(January 1, 2017) When history professor Eric Foner applauds the North in this lecture for making Civil War paper money legal tender (which the South did not) he overlooks exceptions, including a rebellion in otherwise Union-loyal states that was never punished. The excerpt below summarizes his remarks:
The paper money issued in the North was declared…legal tender. That is to say, “You’ve got to accept this money [even] if you don’t think it is worth anything.” [If I] borrow [money from you] before the war, it’s gold. Now I can pay you back with [paper money]. But creditors don’t want to be paid in money that is worthless. But [the Legal Tender Act] makes paper money acceptable everywhere.
The South did not make their money legal tender. Therefore you could accept it or not, as you saw fit, which meant that it’s value fell far faster.
To be sure, the professor correctly notes that the value of paper money fell much faster in the South than in the North. He fails to mention, however, that the authority forcing everyone to accept Northern paper money (Greenbacks) in trade for debts originally incurred in gold—The Legal Tender Act—had limits. For example, Greenbacks could not be used to pay tariff duties, which remained a major source of federal tax revenue. As Foner acknowledges in a later lecture, they also could not be used to pay interest on federal bonds, but that was a limitation on the government, not the people. Most significantly, however, the Pacific Coast states simply rebelled against Greenbacks.
Although California and Oregon never seceded, they defied the February 1862 Act by refusing to accept Greenbacks as legal tender. They would not honor the notes at face value.
Since gold was more common on the Pacific Coast, the two states were particularly contemptuous of Greenbacks. In November ‘62 San Francisco merchants refused to accept the notes at anything above the discounted rates at which they were exchanged for gold. As the accompanying chart indicates, those rates fluctuated. (The chart shows the value of a gold dollar in relation to a Greenback dollar. In July 1864 after Grant had lost 50,000 men during the overland campaign and was stalled before Petersburg, for example, one gold dollar was worth about 2.7 Greenbacks.) The following April California’s legislature adopted a Specific Contracts Act, clarifying that contracts entered on the basis of gold were enforceable in gold. Finally, the California state government refused to accept Greenbacks in payment of taxes.
Oregon quickly followed California. For years gold had been the state’s exclusive currency. Shortly after the San Francisco merchants’ agreement, those in Salem and Portland followed suit. Portland merchants also circulated a black list of residents and businesses that tried to settle bills with Greenbacks. Finally, the state’s Supreme Court ruled that it was unconstitutional to accept Greenbacks for tax payments.
Neither California nor Oregon was punished for their defiance. Instead, the federal government eventually conformed to the Pacific Coast monetary principles. First, when Grant became President in 1869 his first step was to sign the Public Credit Act, which required that all federal bonds be repaid in gold even though most had been purchased during the war with Greenbacks for as little as thirty-seven cents on the dollar.
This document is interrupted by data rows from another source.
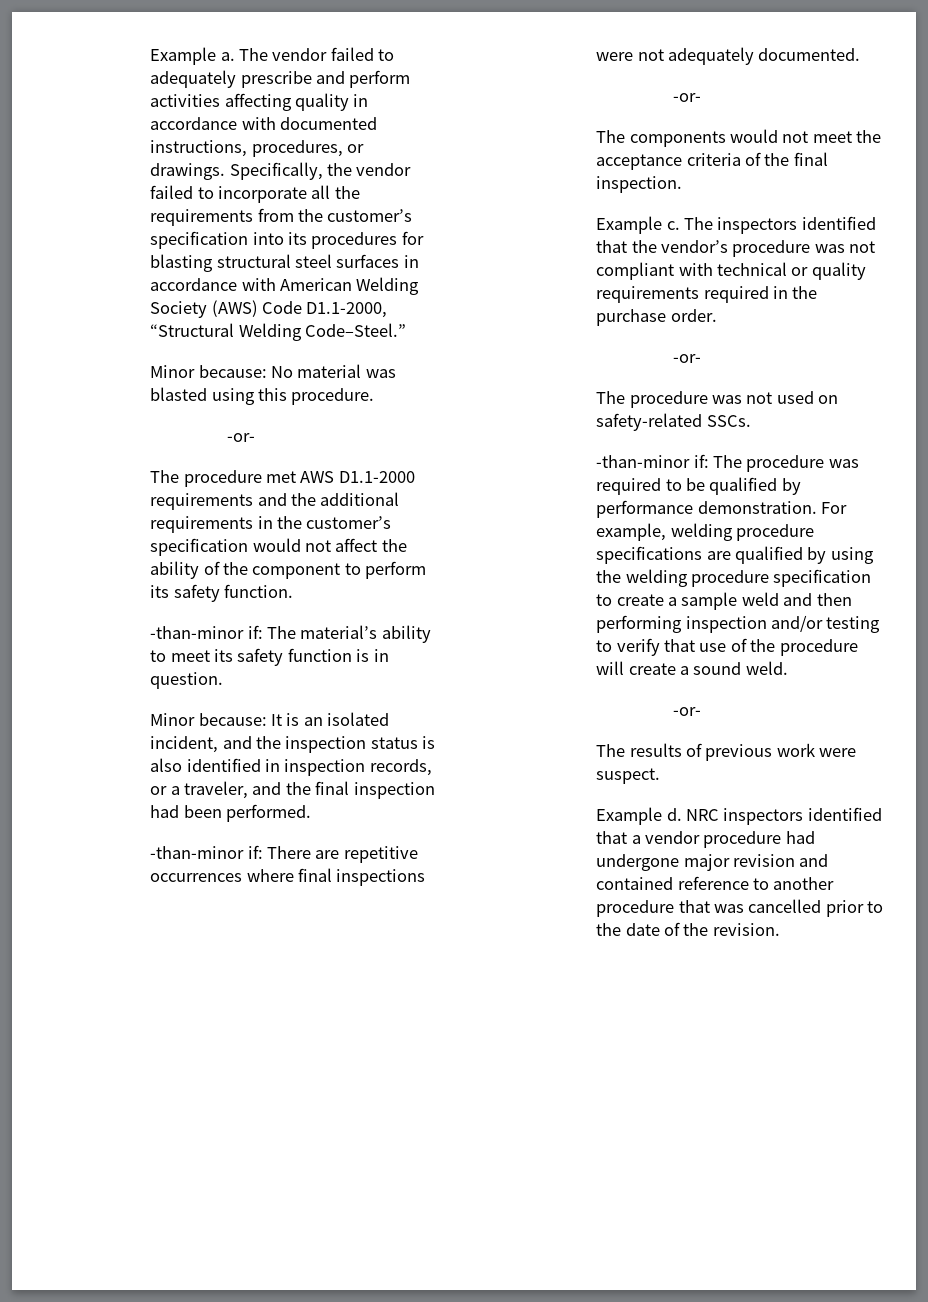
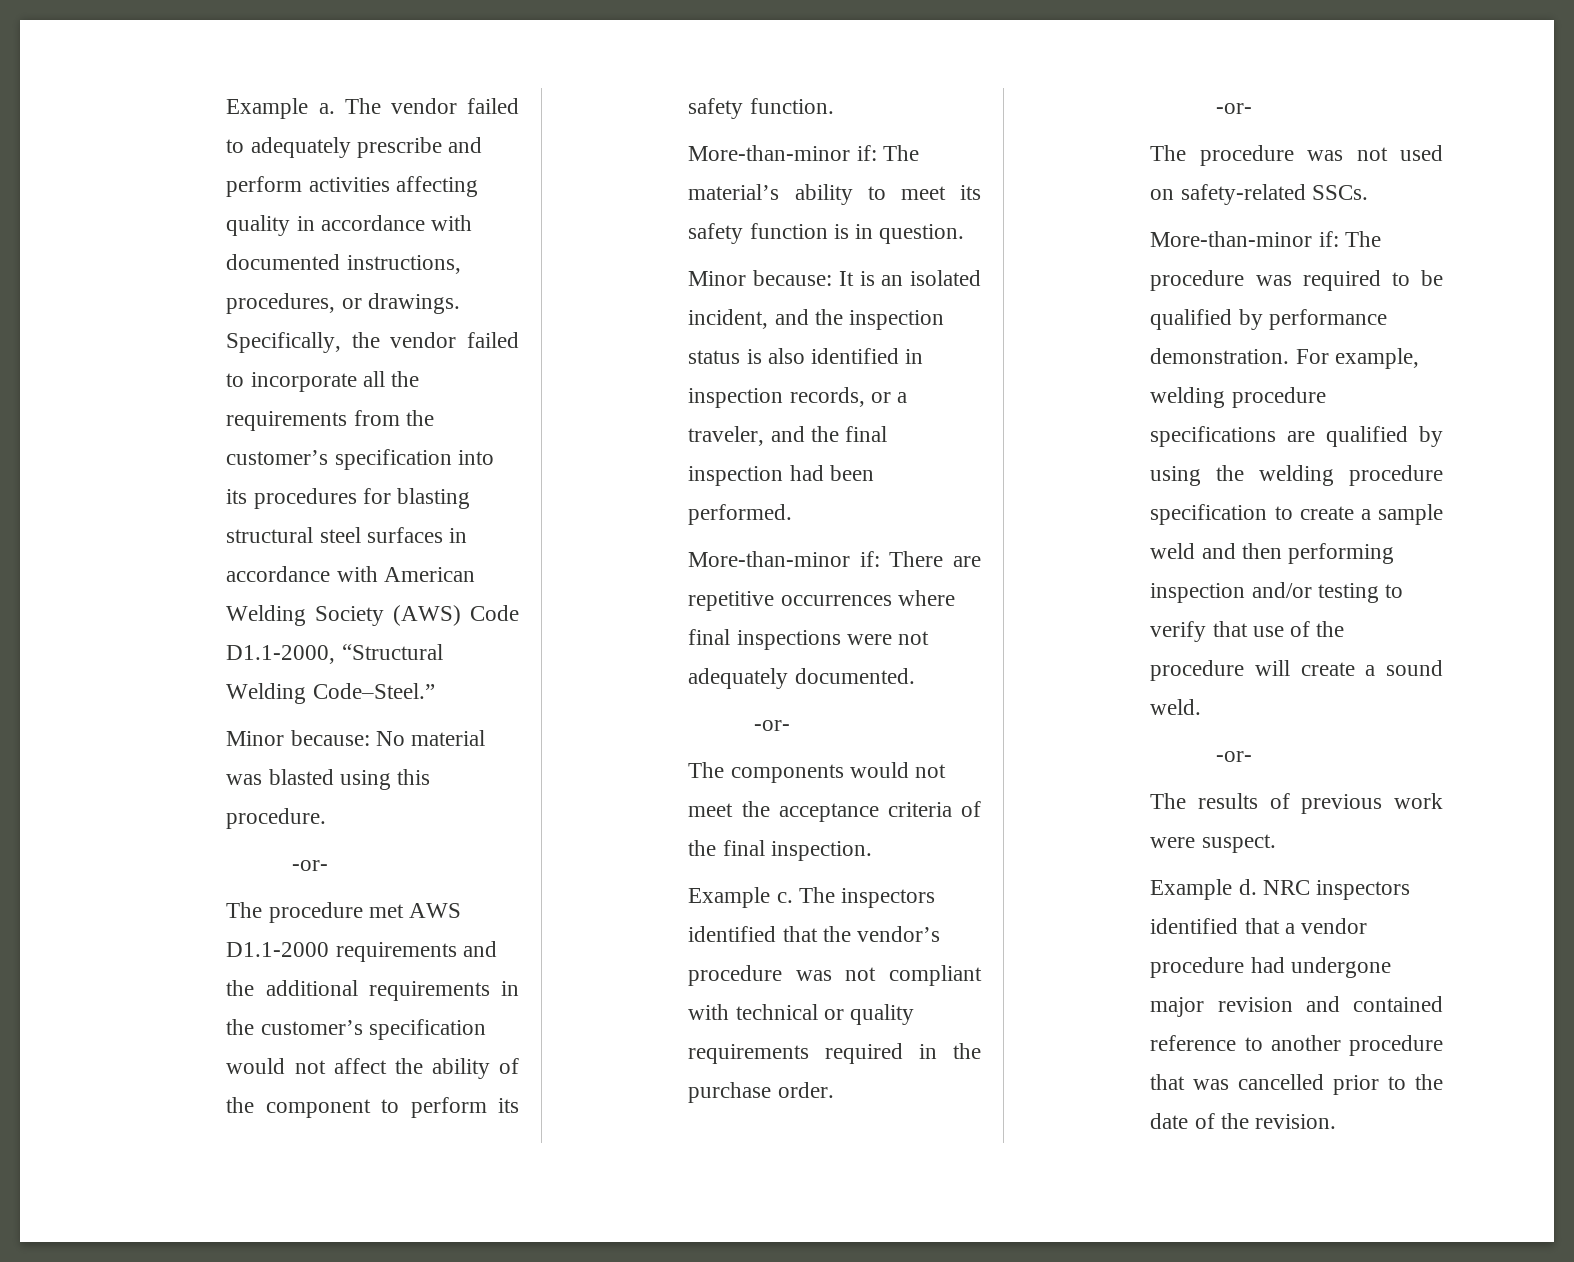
- -than-minor if: The material’s ability to meet its safety function is in question.
+ More-than-minor if: The material’s ability to meet its safety function is in question.
- -than-minor if: There are repetitive occurrences where final inspections were not adequately documented.
+ More-than-minor if: There are repetitive occurrences where final inspections were not adequately documented.
- -than-minor if: The procedure was required to be qualified by performance demonstration.
+ More-than-minor if: The procedure was required to be qualified by performance demonstration.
It was a huge windfall to the bondholders, among whom there were almost no Southerners, if any. Second, all Greenbacks became redeemable at par in gold in 1879, but few were presented for redemption.
Treasury Secretary Salmon P. Chase proposed to make Greenbacks superficially more palatable by adding the “In God We Trust” motto that he had earlier put on coins but Lincoln suggested wryly, “If you are going to put a legend on the Greenbacks, I would suggest that of Peter and John, ‘Silver and gold I have none, but such as I have I give to thee.’”
Instead, Chase put his portrait on the face of the one-dollar denomination. He reasoned that the circulating notes might help him win the Presidency in the 1864 election. Instead, his self-promotion led Congress to eventually stipulate that no image of a living person could be placed on US currency or postage stamps.